政策や人間性より年齢に焦点が当たる結果となった。米大統領選に向けた候補者討論会はバイデン氏の高齢不安を露呈させた。一方でトランプ氏の評価が大きく高まったわけでもないだろう
▼討論会は中傷合戦だった。ゴルフ談義に脱線した果てに「子どもじみた振る舞いはやめろ」「子どもなのはおまえだ」とやり合った。81歳と78歳である。吉本新喜劇ならウケそうだが、超大国のリーダー選びの現実としては笑えない
▼にわかに「高齢者は何歳から?」の議論が浮上しているのは日本の話。

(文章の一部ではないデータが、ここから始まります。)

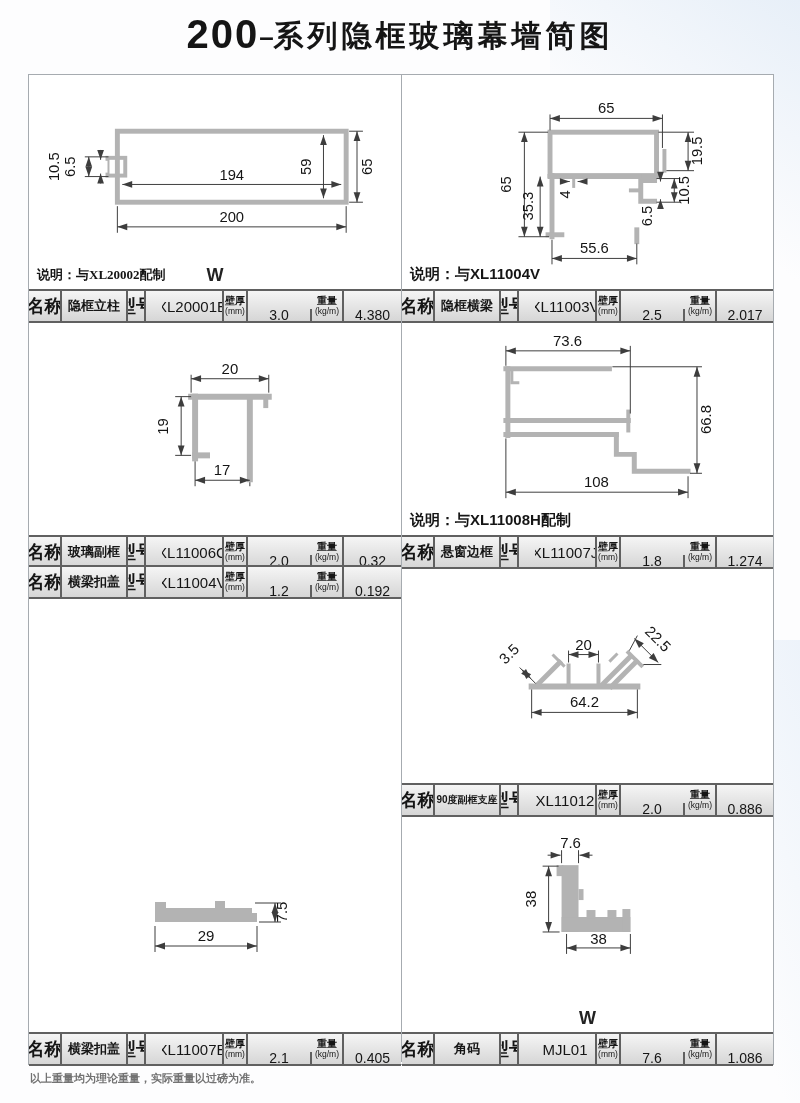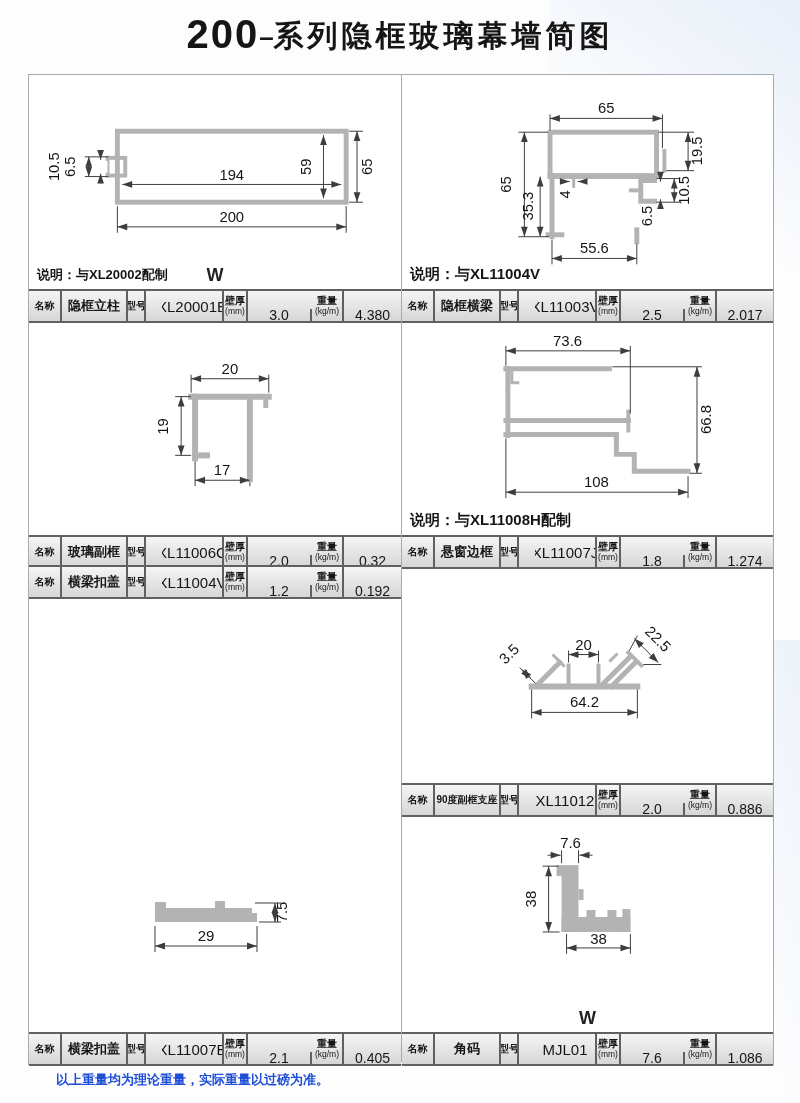"说明：与XL20002配制" .note.serif { font-family: Liberation Sans, sans-serif -> Liberation Serif, serif }
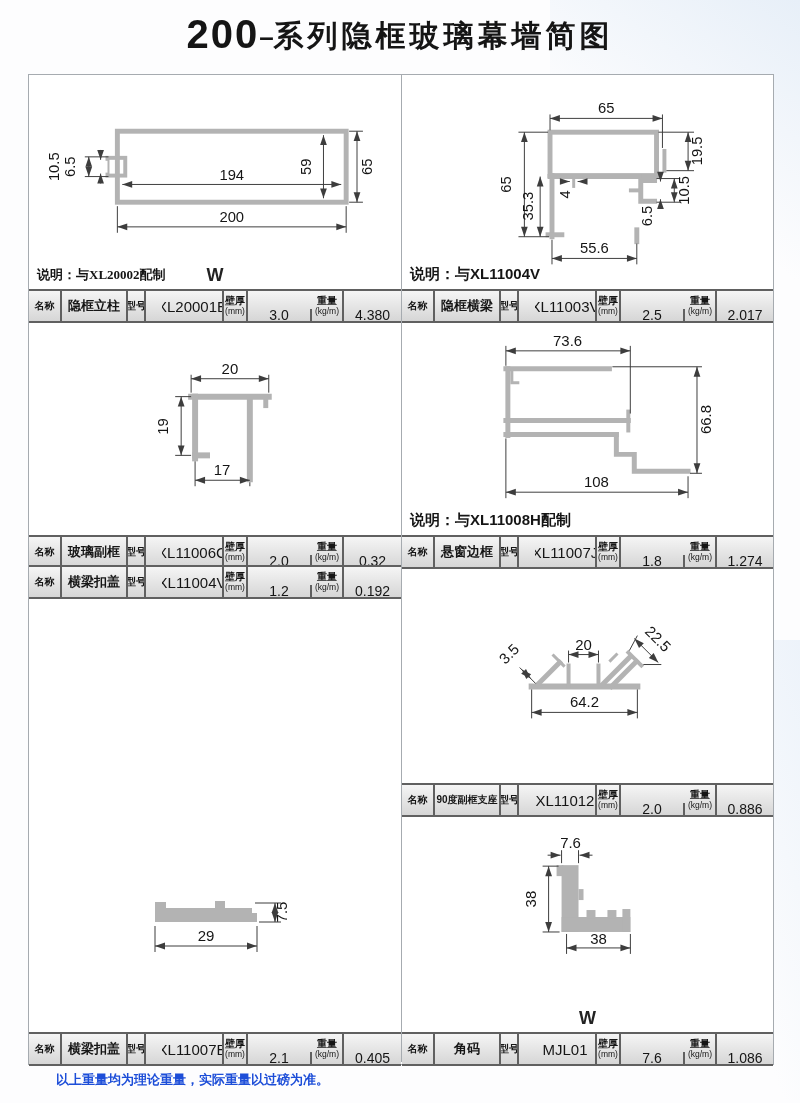"名称" .hcell { font-size: 10px -> 18px }
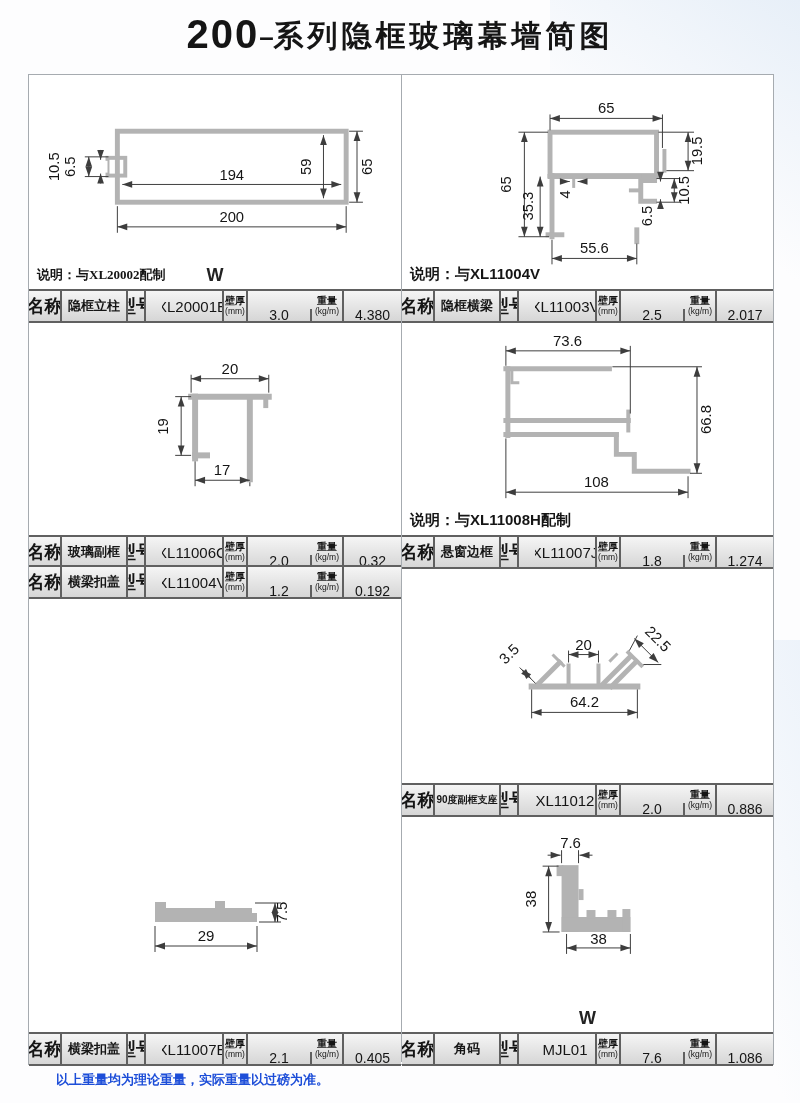"以上重量均为理论重量，实际重量以过磅为准。" .footer { color: #1d4ed8 -> #737373; font-size: 13px -> 11px; margin-left: 26px -> none }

5月に開催された国の経済財政諮問会議では、現在一般的な65歳を70歳に見直す提言があった。年金制度を再構築する視点から経団連の会長らが掲げた
▼日本老年学会は75歳案を提唱する。今年の報告書で「平均余命15年が期待される年齢」を老後の始まりとする国際的な指標を示した。何年生きたかではなく、あと何年生きられるかに目を向ける発想だ。日本に当てはめると75歳くらいになるという
▼報告書には内閣府の高齢者意識調査の結果が添えられた。2021年の調べで、70~74歳の半数は自分が高齢者だとは感じていないという。そういえば、映画「あぶない刑事」の新作で元気な姿を見せた舘ひろしさんや柴田恭兵さんもこの層だ
▼年を重ねただけで人は老いない。理想を失うとき初めて老いる-。米国の詩人サミュエル・ウルマンの「青春」から一節を引く。年齢による線引きは便宜的なもの。人それぞれ、活躍できる場で活躍を。